• _Your task_: Exact repetition of the whole listing is what this exercise asks for.

• _Record extracts_:
________________________________________
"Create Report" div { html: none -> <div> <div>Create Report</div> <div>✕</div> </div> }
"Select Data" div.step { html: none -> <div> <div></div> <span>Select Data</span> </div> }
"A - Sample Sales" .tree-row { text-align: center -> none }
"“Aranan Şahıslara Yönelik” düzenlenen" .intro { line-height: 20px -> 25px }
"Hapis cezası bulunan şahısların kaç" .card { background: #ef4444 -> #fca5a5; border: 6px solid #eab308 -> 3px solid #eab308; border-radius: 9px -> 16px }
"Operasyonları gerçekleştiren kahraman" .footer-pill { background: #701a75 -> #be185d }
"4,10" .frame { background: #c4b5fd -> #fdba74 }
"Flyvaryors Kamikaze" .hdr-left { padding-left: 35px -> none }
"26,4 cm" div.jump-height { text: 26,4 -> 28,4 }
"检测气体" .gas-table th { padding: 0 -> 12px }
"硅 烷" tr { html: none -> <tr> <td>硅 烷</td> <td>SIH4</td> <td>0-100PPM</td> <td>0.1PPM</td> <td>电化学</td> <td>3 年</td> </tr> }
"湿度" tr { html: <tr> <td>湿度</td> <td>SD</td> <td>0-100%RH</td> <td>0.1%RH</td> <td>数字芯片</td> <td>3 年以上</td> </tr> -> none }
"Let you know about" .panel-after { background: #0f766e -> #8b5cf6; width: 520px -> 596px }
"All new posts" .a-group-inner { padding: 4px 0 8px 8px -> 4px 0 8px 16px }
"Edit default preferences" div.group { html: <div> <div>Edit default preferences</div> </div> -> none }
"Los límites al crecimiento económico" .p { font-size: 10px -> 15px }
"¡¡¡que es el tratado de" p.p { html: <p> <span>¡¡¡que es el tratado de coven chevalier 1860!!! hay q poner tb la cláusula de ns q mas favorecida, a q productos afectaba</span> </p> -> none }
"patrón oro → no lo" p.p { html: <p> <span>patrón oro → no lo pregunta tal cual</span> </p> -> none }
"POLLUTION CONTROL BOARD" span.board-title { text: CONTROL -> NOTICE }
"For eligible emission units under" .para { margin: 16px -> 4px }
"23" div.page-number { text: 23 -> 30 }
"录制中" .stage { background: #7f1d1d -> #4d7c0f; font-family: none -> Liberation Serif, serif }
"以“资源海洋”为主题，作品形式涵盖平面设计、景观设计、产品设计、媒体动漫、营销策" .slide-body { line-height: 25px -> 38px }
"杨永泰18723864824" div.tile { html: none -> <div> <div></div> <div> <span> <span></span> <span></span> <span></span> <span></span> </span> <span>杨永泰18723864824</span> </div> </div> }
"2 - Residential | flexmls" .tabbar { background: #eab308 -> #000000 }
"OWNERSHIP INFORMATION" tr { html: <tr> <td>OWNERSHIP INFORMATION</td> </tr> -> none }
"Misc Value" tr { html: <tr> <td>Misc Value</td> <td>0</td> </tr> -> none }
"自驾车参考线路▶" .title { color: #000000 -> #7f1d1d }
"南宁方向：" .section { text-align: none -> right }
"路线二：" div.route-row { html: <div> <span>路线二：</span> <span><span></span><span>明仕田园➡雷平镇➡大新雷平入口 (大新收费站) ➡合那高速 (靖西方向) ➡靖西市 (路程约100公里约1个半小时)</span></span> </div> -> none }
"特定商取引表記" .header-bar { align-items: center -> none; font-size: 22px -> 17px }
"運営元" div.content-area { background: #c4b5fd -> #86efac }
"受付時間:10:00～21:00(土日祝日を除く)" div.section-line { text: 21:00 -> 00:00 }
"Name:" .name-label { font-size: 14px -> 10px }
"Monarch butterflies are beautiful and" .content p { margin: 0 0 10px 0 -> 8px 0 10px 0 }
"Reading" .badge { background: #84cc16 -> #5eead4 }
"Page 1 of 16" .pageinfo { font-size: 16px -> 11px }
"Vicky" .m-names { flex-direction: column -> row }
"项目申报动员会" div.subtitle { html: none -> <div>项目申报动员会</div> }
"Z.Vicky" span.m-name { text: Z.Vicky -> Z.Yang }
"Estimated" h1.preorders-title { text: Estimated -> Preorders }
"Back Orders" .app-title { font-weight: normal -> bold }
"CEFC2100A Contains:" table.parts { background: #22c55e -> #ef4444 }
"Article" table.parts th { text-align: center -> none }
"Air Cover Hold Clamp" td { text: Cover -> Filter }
________________________________________
• _Finished task_:
"Create Report" div { html: none -> <div> <div>Create Report</div> <div>✕</div> </div> }
"Select Data" div.step { html: none -> <div> <div></div> <span>Select Data</span> </div> }
"A - Sample Sales" .tree-row { text-align: center -> none }
"“Aranan Şahıslara Yönelik” düzenlenen" .intro { line-height: 20px -> 25px }
"Hapis cezası bulunan şahısların kaç" .card { background: #ef4444 -> #fca5a5; border: 6px solid #eab308 -> 3px solid #eab308; border-radius: 9px -> 16px }
"Operasyonları gerçekleştiren kahraman" .footer-pill { background: #701a75 -> #be185d }
"4,10" .frame { background: #c4b5fd -> #fdba74 }
"Flyvaryors Kamikaze" .hdr-left { padding-left: 35px -> none }
"26,4 cm" div.jump-height { text: 26,4 -> 28,4 }
"检测气体" .gas-table th { padding: 0 -> 12px }
"硅 烷" tr { html: none -> <tr> <td>硅 烷</td> <td>SIH4</td> <td>0-100PPM</td> <td>0.1PPM</td> <td>电化学</td> <td>3 年</td> </tr> }
"湿度" tr { html: <tr> <td>湿度</td> <td>SD</td> <td>0-100%RH</td> <td>0.1%RH</td> <td>数字芯片</td> <td>3 年以上</td> </tr> -> none }
"Let you know about" .panel-after { background: #0f766e -> #8b5cf6; width: 520px -> 596px }
"All new posts" .a-group-inner { padding: 4px 0 8px 8px -> 4px 0 8px 16px }
"Edit default preferences" div.group { html: <div> <div>Edit default preferences</div> </div> -> none }
"Los límites al crecimiento económico" .p { font-size: 10px -> 15px }
"¡¡¡que es el tratado de" p.p { html: <p> <span>¡¡¡que es el tratado de coven chevalier 1860!!! hay q poner tb la cláusula de ns q mas favorecida, a q productos afectaba</span> </p> -> none }
"patrón oro → no lo" p.p { html: <p> <span>patrón oro → no lo pregunta tal cual</span> </p> -> none }
"POLLUTION CONTROL BOARD" span.board-title { text: CONTROL -> NOTICE }
"For eligible emission units under" .para { margin: 16px -> 4px }
"23" div.page-number { text: 23 -> 30 }
"录制中" .stage { background: #7f1d1d -> #4d7c0f; font-family: none -> Liberation Serif, serif }
"以“资源海洋”为主题，作品形式涵盖平面设计、景观设计、产品设计、媒体动漫、营销策" .slide-body { line-height: 25px -> 38px }
"杨永泰18723864824" div.tile { html: none -> <div> <div></div> <div> <span> <span></span> <span></span> <span></span> <span></span> </span> <span>杨永泰18723864824</span> </div> </div> }
"2 - Residential | flexmls" .tabbar { background: #eab308 -> #000000 }
"OWNERSHIP INFORMATION" tr { html: <tr> <td>OWNERSHIP INFORMATION</td> </tr> -> none }
"Misc Value" tr { html: <tr> <td>Misc Value</td> <td>0</td> </tr> -> none }
"自驾车参考线路▶" .title { color: #000000 -> #7f1d1d }
"南宁方向：" .section { text-align: none -> right }
"路线二：" div.route-row { html: <div> <span>路线二：</span> <span><span></span><span>明仕田园➡雷平镇➡大新雷平入口 (大新收费站) ➡合那高速 (靖西方向) ➡靖西市 (路程约100公里约1个半小时)</span></span> </div> -> none }
"特定商取引表記" .header-bar { align-items: center -> none; font-size: 22px -> 17px }
"運営元" div.content-area { background: #c4b5fd -> #86efac }
"受付時間:10:00～21:00(土日祝日を除く)" div.section-line { text: 21:00 -> 00:00 }
"Name:" .name-label { font-size: 14px -> 10px }
"Monarch butterflies are beautiful and" .content p { margin: 0 0 10px 0 -> 8px 0 10px 0 }
"Reading" .badge { background: #84cc16 -> #5eead4 }
"Page 1 of 16" .pageinfo { font-size: 16px -> 11px }
"Vicky" .m-names { flex-direction: column -> row }
"项目申报动员会" div.subtitle { html: none -> <div>项目申报动员会</div> }
"Z.Vicky" span.m-name { text: Z.Vicky -> Z.Yang }
"Estimated" h1.preorders-title { text: Estimated -> Preorders }
"Back Orders" .app-title { font-weight: normal -> bold }
"CEFC2100A Contains:" table.parts { background: #22c55e -> #ef4444 }
"Article" table.parts th { text-align: center -> none }
"Air Cover Hold Clamp" td { text: Cover -> Filter }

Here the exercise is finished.